§ Dataset records
..............................
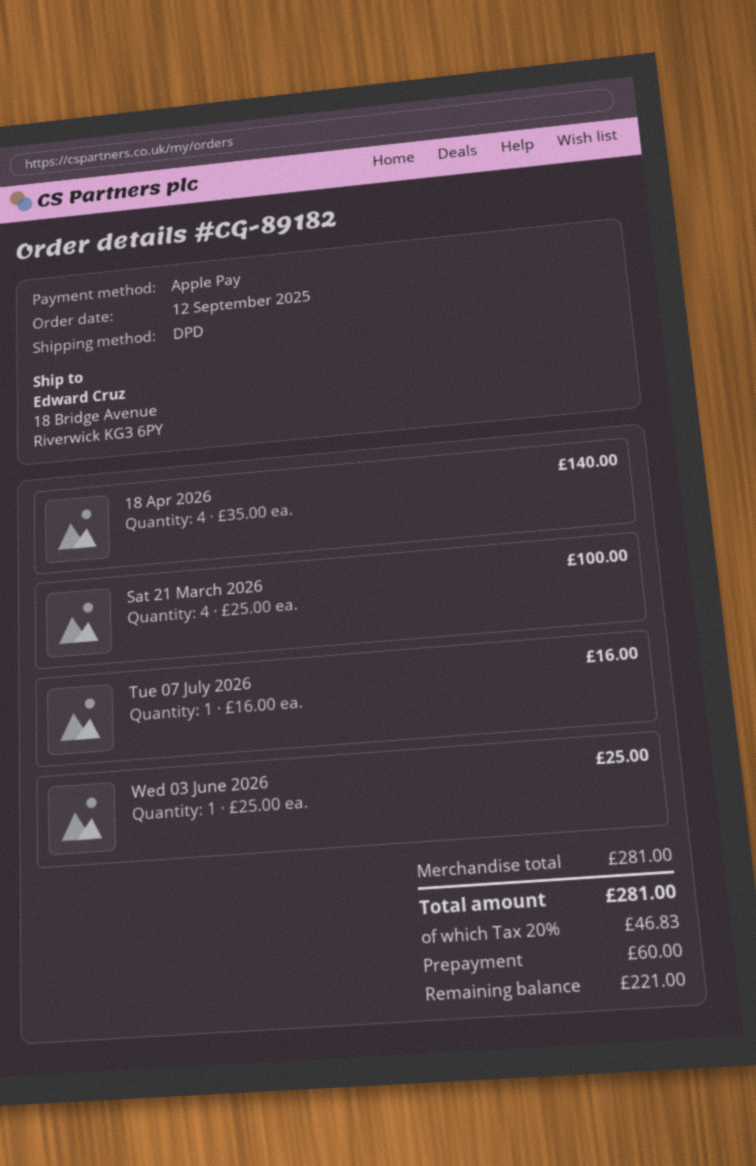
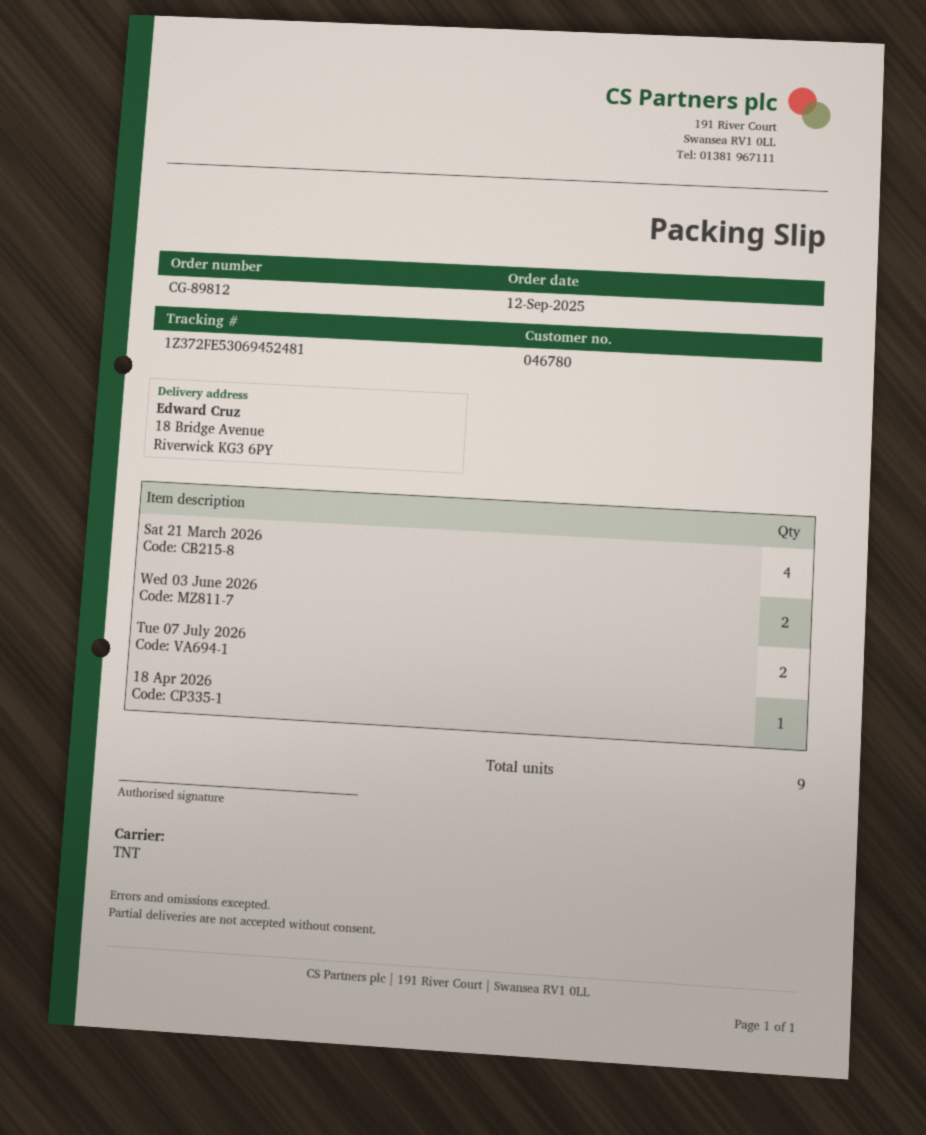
order number: CG-89182 -> CG-89812
shipping method: DPD -> TNT
18 Apr 2026: 4 -> 1
Tue 07 July 2026: 1 -> 2
Wed 03 June 2026: 1 -> 2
..............................
§ Task brief
Give back the material above exactly as written, but omit the images.

§ Solution for this problem
order number: CG-89182 -> CG-89812
shipping method: DPD -> TNT
18 Apr 2026: 4 -> 1
Tue 07 July 2026: 1 -> 2
Wed 03 June 2026: 1 -> 2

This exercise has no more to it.